_PROBLEM TO SOLVE_:
Leave out every picture, and output exactly the lines from the line containing "[511,34,595,92] 4.0k -> [305,23,355,57] 3.9k" through the last line of the data.
Top of THE RECORDS
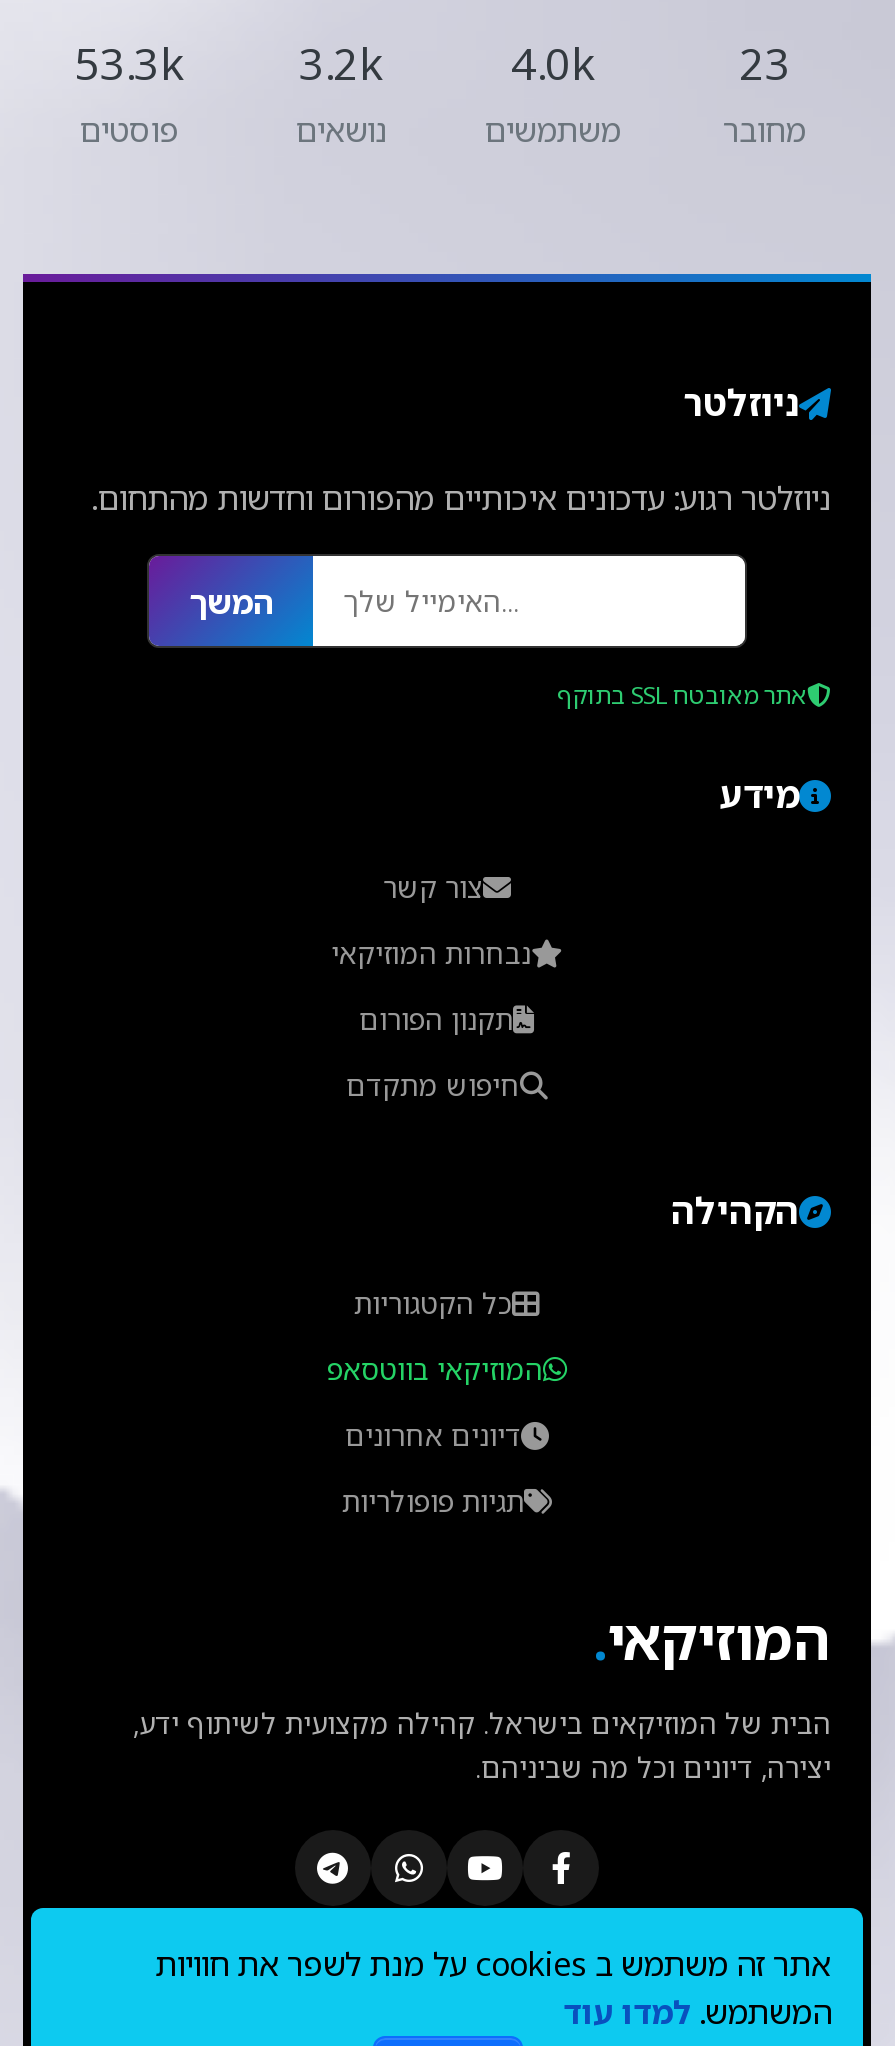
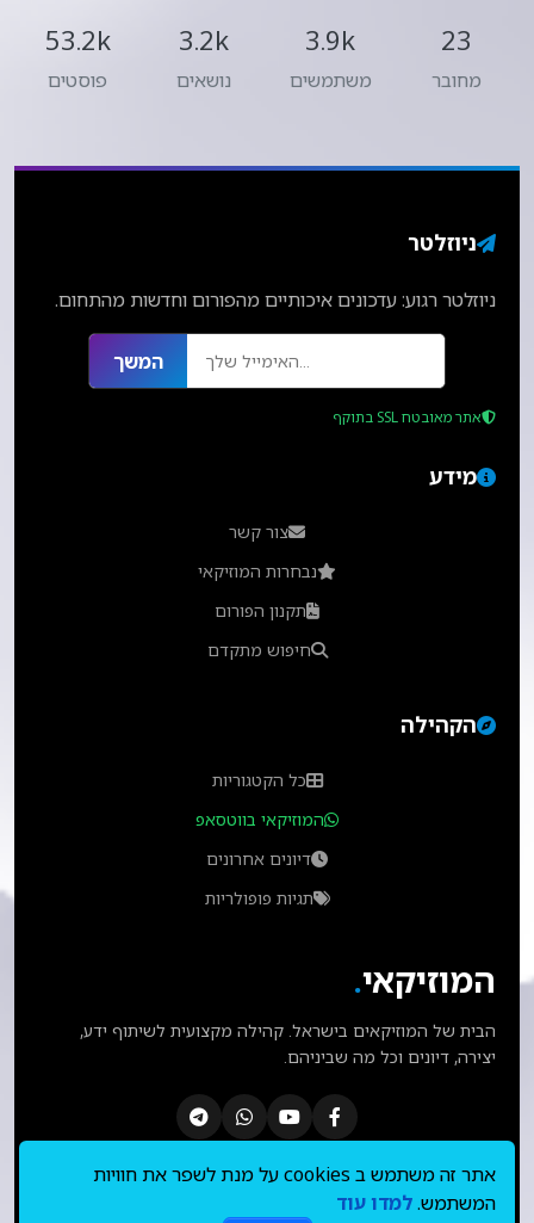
[74,34,383,92] 53.3k 3.2k -> [45,23,229,57] 53.2k 3.2k
[511,34,595,92] 4.0k -> [305,23,355,57] 3.9k

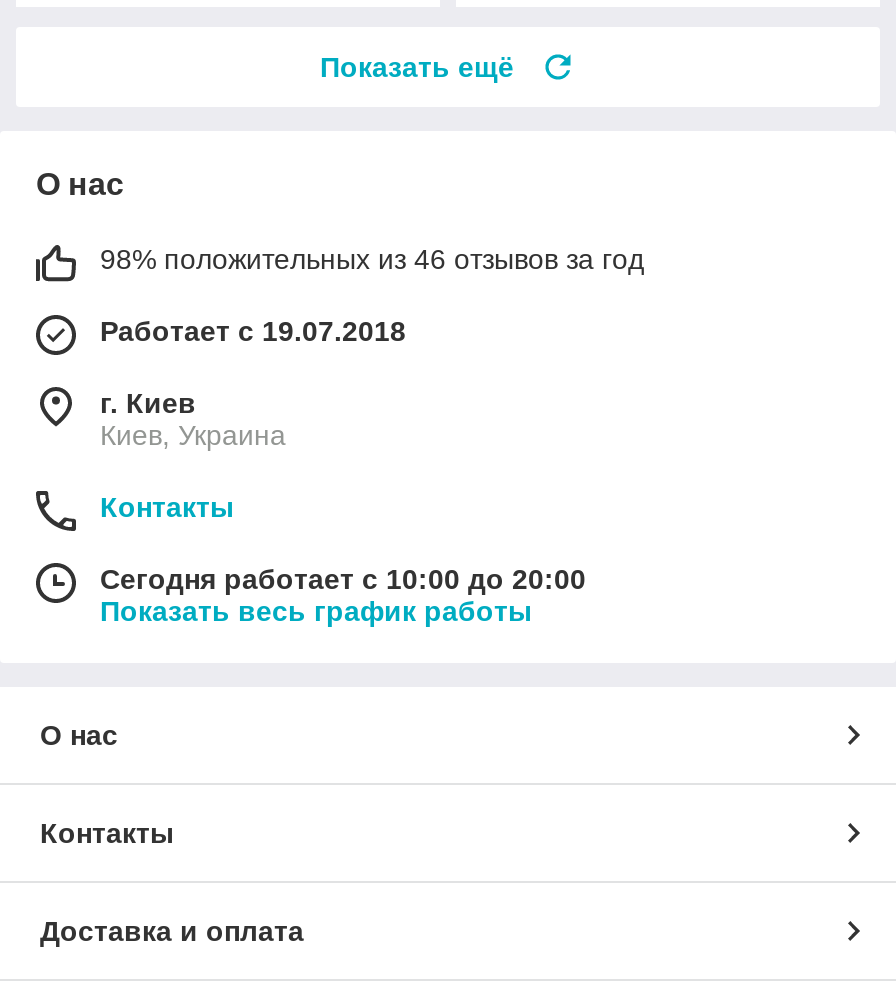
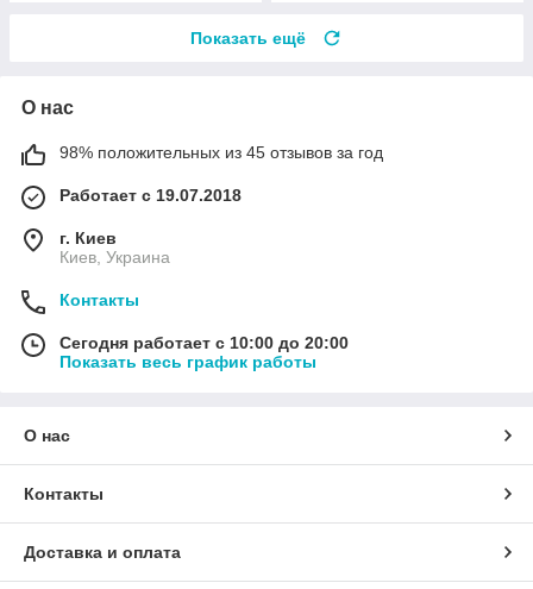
[100,243,644,275] 98% положительных из 46 отзывов за год -> [59,143,383,162] 98% положительных из 45 отзывов за год

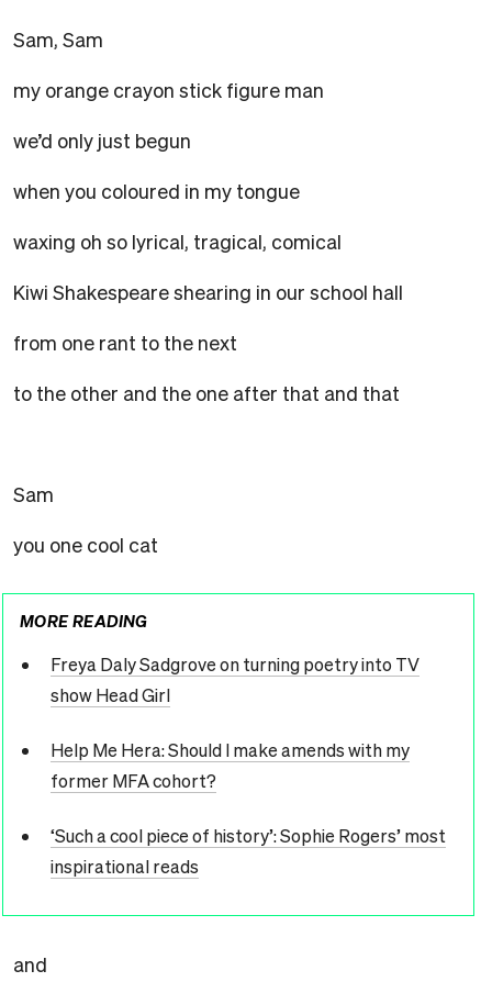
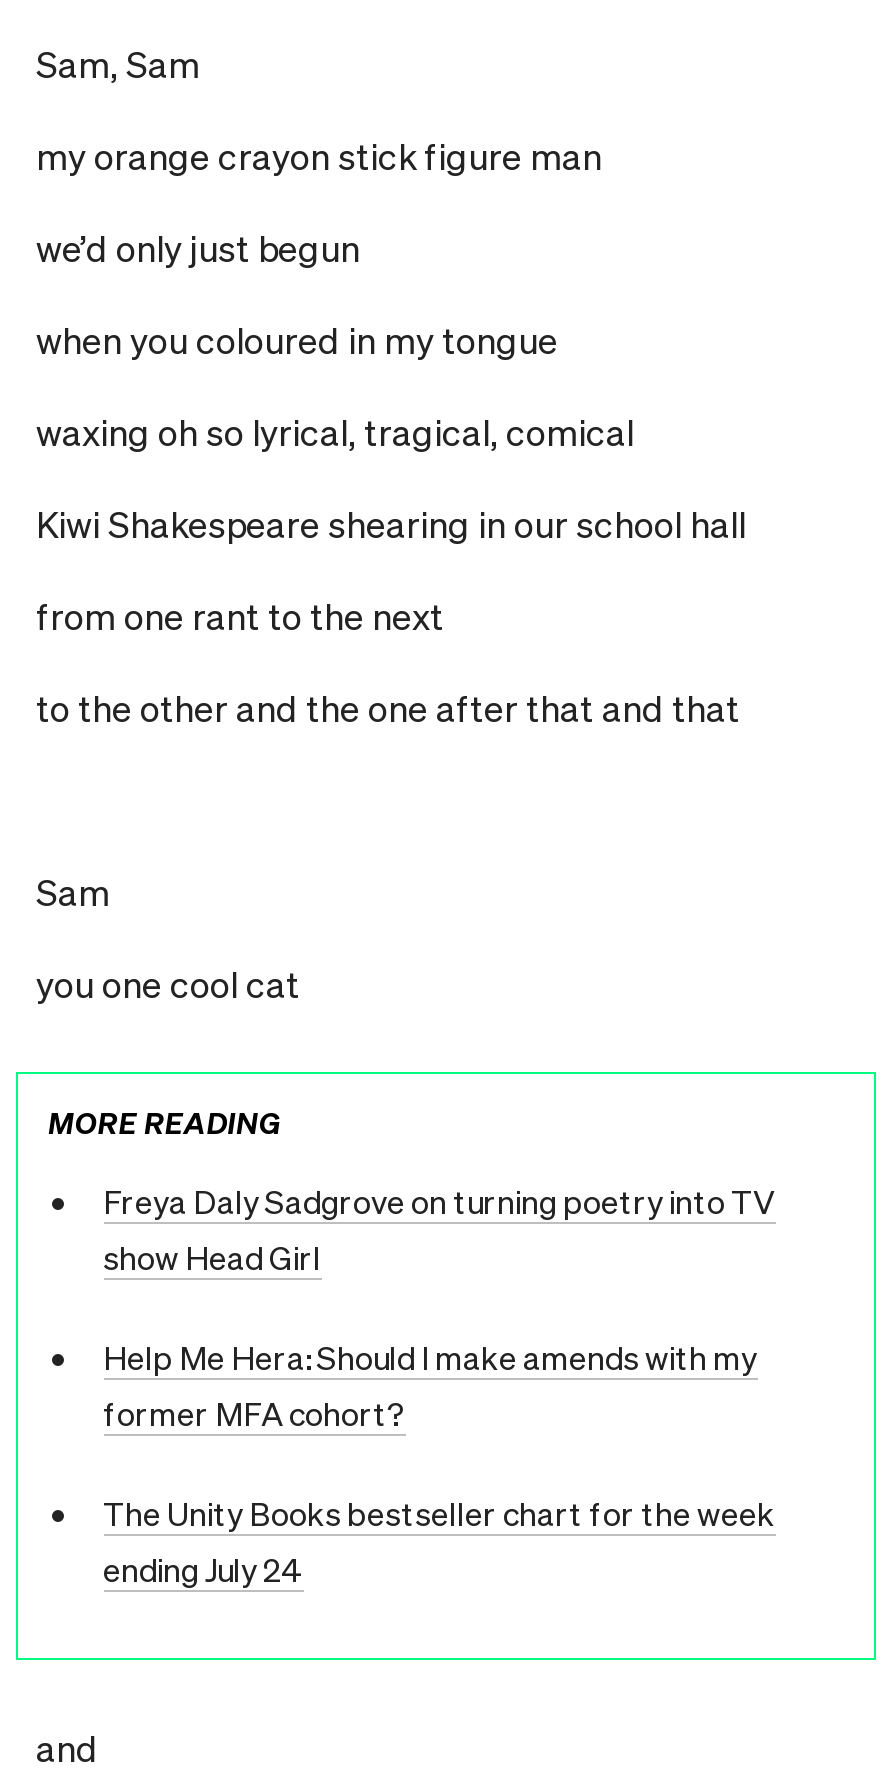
[50,824,445,878] ‘Such a cool piece of history’: Sophie Rogers’ most | inspirational reads -> [103,1493,775,1591] The Unity Books bestseller chart for the week | ending July 24

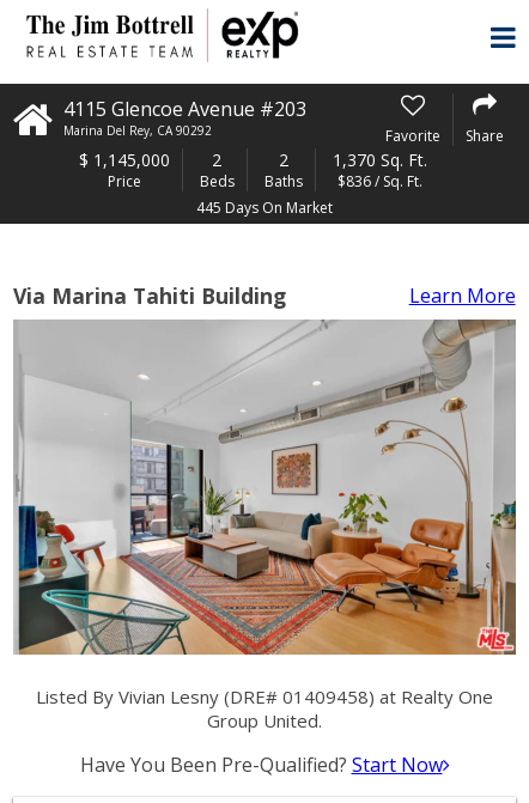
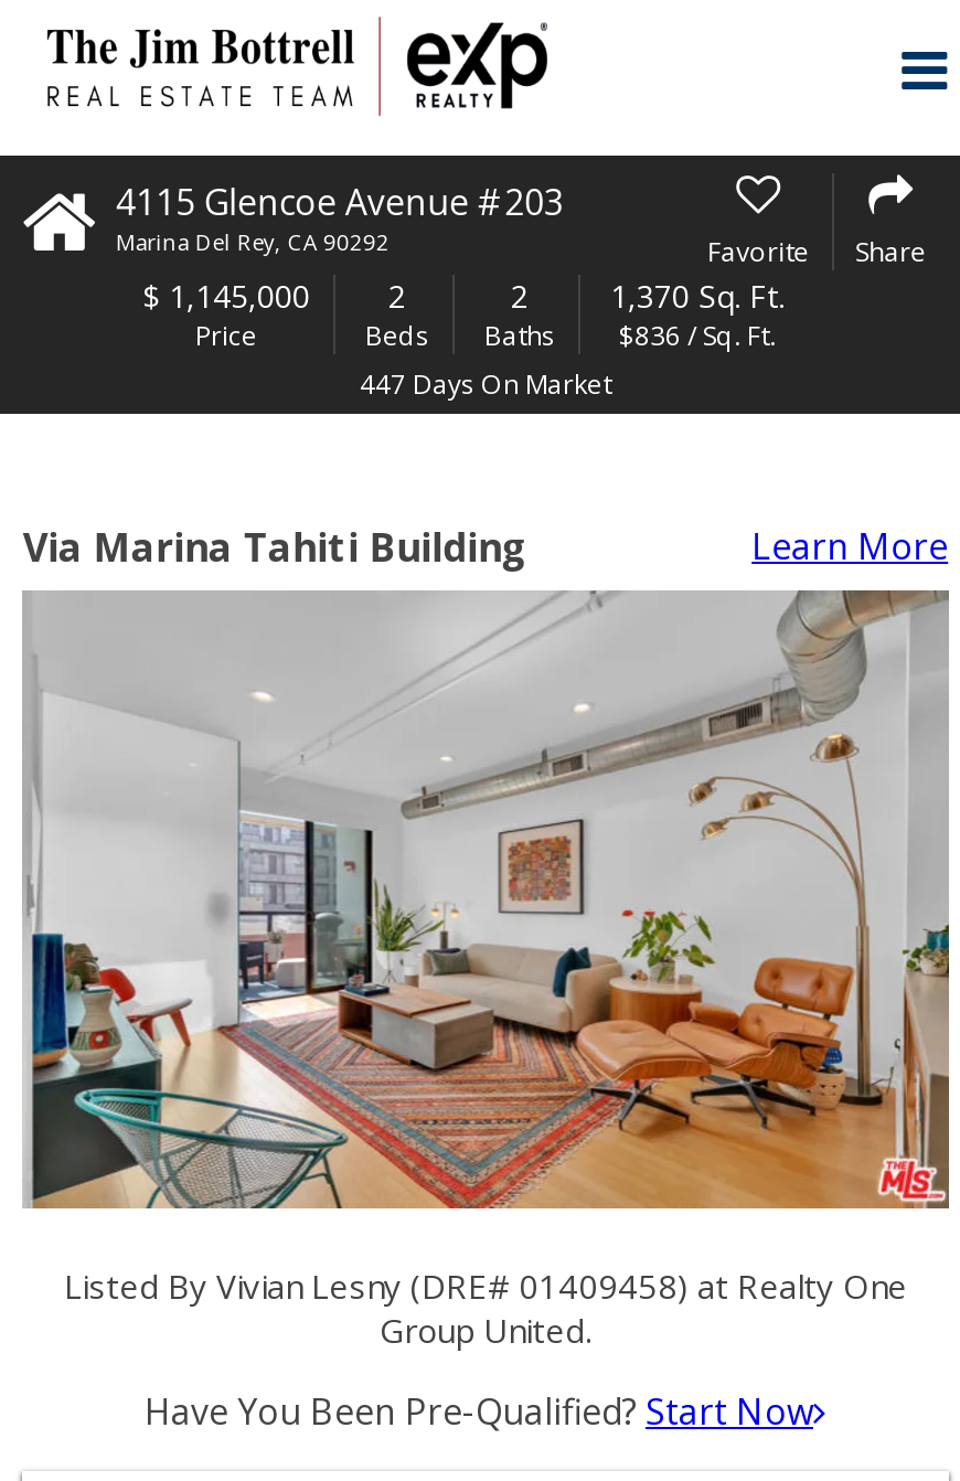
[196,197,333,218] 445 Days On Market -> [360,365,611,403] 447 Days On Market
Bottom of THE RECORDS
_FINAL ANSWER_:
[511,34,595,92] 4.0k -> [305,23,355,57] 3.9k

[100,243,644,275] 98% положительных из 46 отзывов за год -> [59,143,383,162] 98% положительных из 45 отзывов за год

[50,824,445,878] ‘Such a cool piece of history’: Sophie Rogers’ most | inspirational reads -> [103,1493,775,1591] The Unity Books bestseller chart for the week | ending July 24

[196,197,333,218] 445 Days On Market -> [360,365,611,403] 447 Days On Market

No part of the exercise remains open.